TASK STATEMENT | Print the whole listing below exactly as given, pictures excluded.

-- Opening Marker --

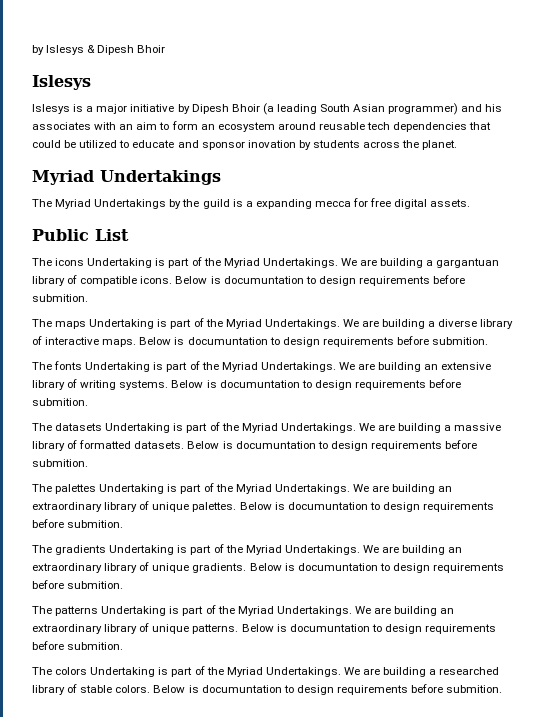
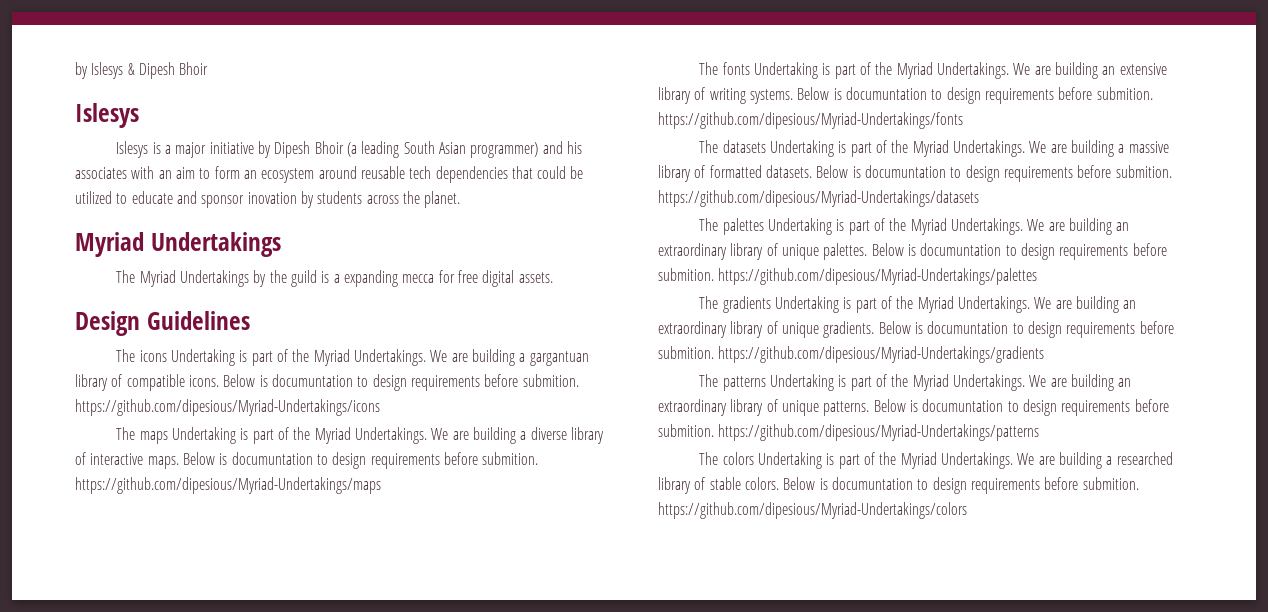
[32,229,129,241] Public List -> [75,311,250,336] Design Guidelines
(88, 298) none -> [75,399,380,416] https://github.com/dipesious/Myriad-Undertakings/icons
(489, 341) none -> [75,477,381,494] https://github.com/dipesious/Myriad-Undertakings/maps
(88, 402) none -> [658,112,963,129] https://github.com/dipesious/Myriad-Undertakings/fonts
(88, 463) none -> [658,190,979,207] https://github.com/dipesious/Myriad-Undertakings/datasets
(124, 524) none -> [718,268,1038,285] https://github.com/dipesious/Myriad-Undertakings/palettes
(124, 585) none -> [718,346,1045,363] https://github.com/dipesious/Myriad-Undertakings/gradients
(124, 646) none -> [718,424,1040,441] https://github.com/dipesious/Myriad-Undertakings/patterns
(503, 689) none -> [658,502,967,519] https://github.com/dipesious/Myriad-Undertakings/colors

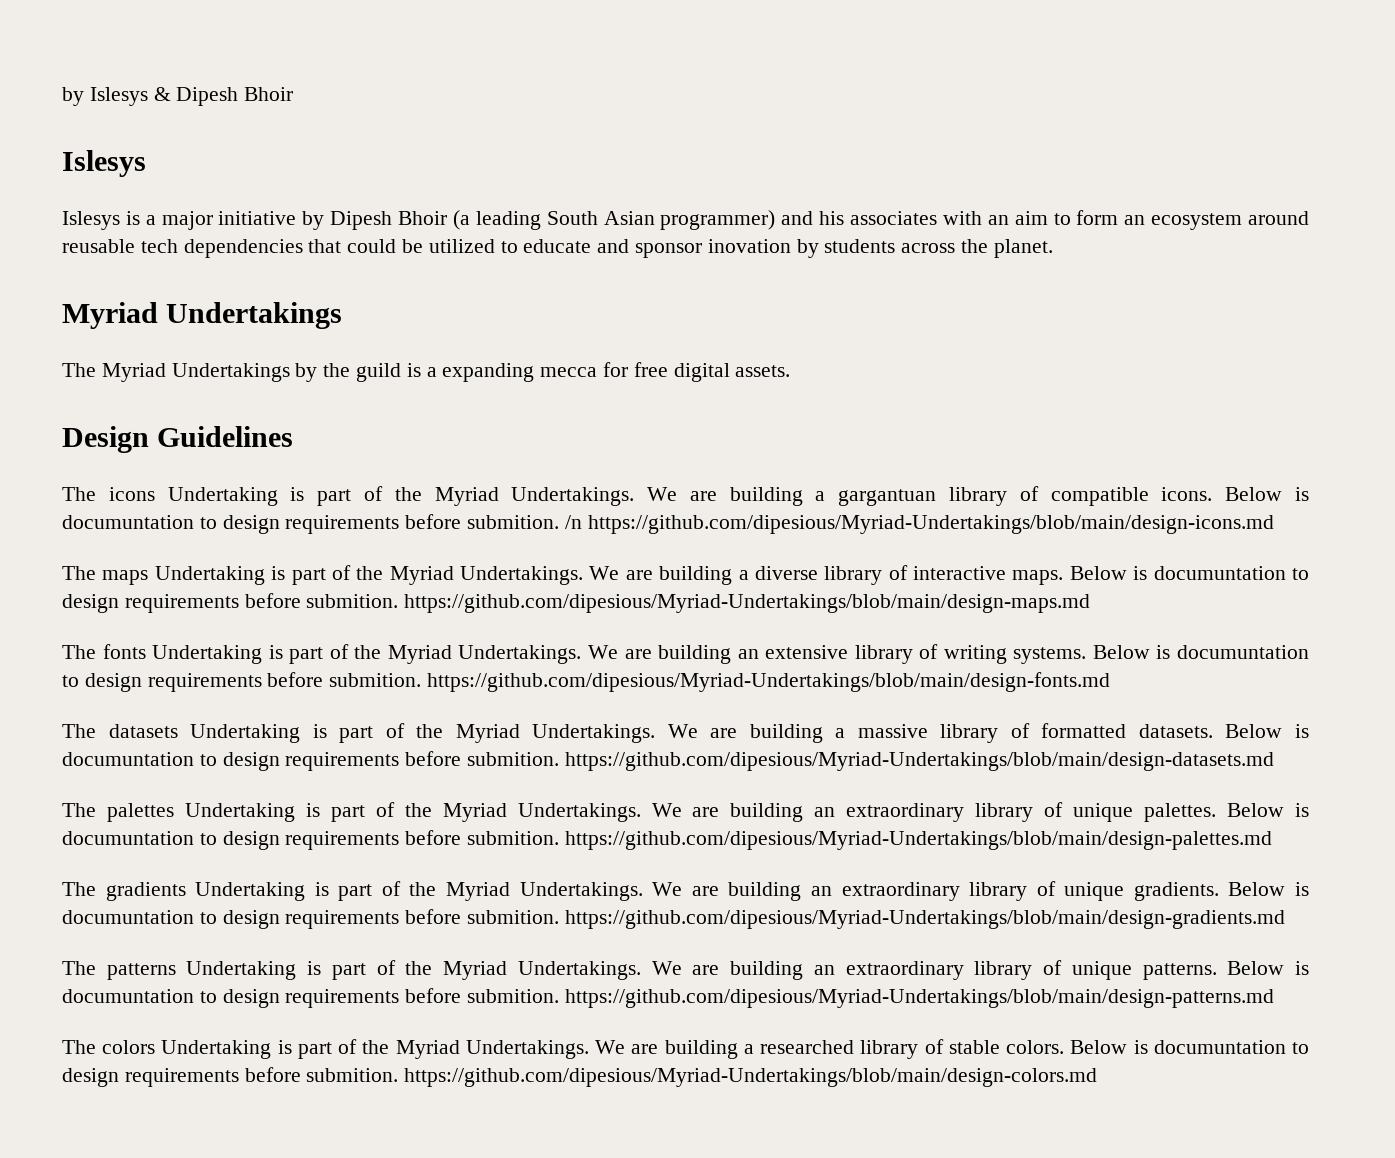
[75,399,380,416] https://github.com/dipesious/Myriad-Undertakings/icons -> [564,515,1274,534] /n https://github.com/dipesious/Myriad-Undertakings/blob/main/design-icons.md
[75,477,381,494] https://github.com/dipesious/Myriad-Undertakings/maps -> [404,594,1091,613] https://github.com/dipesious/Myriad-Undertakings/blob/main/design-maps.md
[658,112,963,129] https://github.com/dipesious/Myriad-Undertakings/fonts -> [427,672,1111,692] https://github.com/dipesious/Myriad-Undertakings/blob/main/design-fonts.md
[658,190,979,207] https://github.com/dipesious/Myriad-Undertakings/datasets -> [564,752,1274,771] https://github.com/dipesious/Myriad-Undertakings/blob/main/design-datasets.md
[718,268,1038,285] https://github.com/dipesious/Myriad-Undertakings/palettes -> [564,831,1272,850] https://github.com/dipesious/Myriad-Undertakings/blob/main/design-palettes.md
[718,346,1045,363] https://github.com/dipesious/Myriad-Undertakings/gradients -> [564,910,1285,929] https://github.com/dipesious/Myriad-Undertakings/blob/main/design-gradients.md
[718,424,1040,441] https://github.com/dipesious/Myriad-Undertakings/patterns -> [564,989,1274,1008] https://github.com/dipesious/Myriad-Undertakings/blob/main/design-patterns.md
[658,502,967,519] https://github.com/dipesious/Myriad-Undertakings/colors -> [404,1068,1098,1087] https://github.com/dipesious/Myriad-Undertakings/blob/main/design-colors.md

-- Closing Marker --

SOLUTION FOR THIS EXERCISE |
[32,229,129,241] Public List -> [75,311,250,336] Design Guidelines
(88, 298) none -> [75,399,380,416] https://github.com/dipesious/Myriad-Undertakings/icons
(489, 341) none -> [75,477,381,494] https://github.com/dipesious/Myriad-Undertakings/maps
(88, 402) none -> [658,112,963,129] https://github.com/dipesious/Myriad-Undertakings/fonts
(88, 463) none -> [658,190,979,207] https://github.com/dipesious/Myriad-Undertakings/datasets
(124, 524) none -> [718,268,1038,285] https://github.com/dipesious/Myriad-Undertakings/palettes
(124, 585) none -> [718,346,1045,363] https://github.com/dipesious/Myriad-Undertakings/gradients
(124, 646) none -> [718,424,1040,441] https://github.com/dipesious/Myriad-Undertakings/patterns
(503, 689) none -> [658,502,967,519] https://github.com/dipesious/Myriad-Undertakings/colors

[75,399,380,416] https://github.com/dipesious/Myriad-Undertakings/icons -> [564,515,1274,534] /n https://github.com/dipesious/Myriad-Undertakings/blob/main/design-icons.md
[75,477,381,494] https://github.com/dipesious/Myriad-Undertakings/maps -> [404,594,1091,613] https://github.com/dipesious/Myriad-Undertakings/blob/main/design-maps.md
[658,112,963,129] https://github.com/dipesious/Myriad-Undertakings/fonts -> [427,672,1111,692] https://github.com/dipesious/Myriad-Undertakings/blob/main/design-fonts.md
[658,190,979,207] https://github.com/dipesious/Myriad-Undertakings/datasets -> [564,752,1274,771] https://github.com/dipesious/Myriad-Undertakings/blob/main/design-datasets.md
[718,268,1038,285] https://github.com/dipesious/Myriad-Undertakings/palettes -> [564,831,1272,850] https://github.com/dipesious/Myriad-Undertakings/blob/main/design-palettes.md
[718,346,1045,363] https://github.com/dipesious/Myriad-Undertakings/gradients -> [564,910,1285,929] https://github.com/dipesious/Myriad-Undertakings/blob/main/design-gradients.md
[718,424,1040,441] https://github.com/dipesious/Myriad-Undertakings/patterns -> [564,989,1274,1008] https://github.com/dipesious/Myriad-Undertakings/blob/main/design-patterns.md
[658,502,967,519] https://github.com/dipesious/Myriad-Undertakings/colors -> [404,1068,1098,1087] https://github.com/dipesious/Myriad-Undertakings/blob/main/design-colors.md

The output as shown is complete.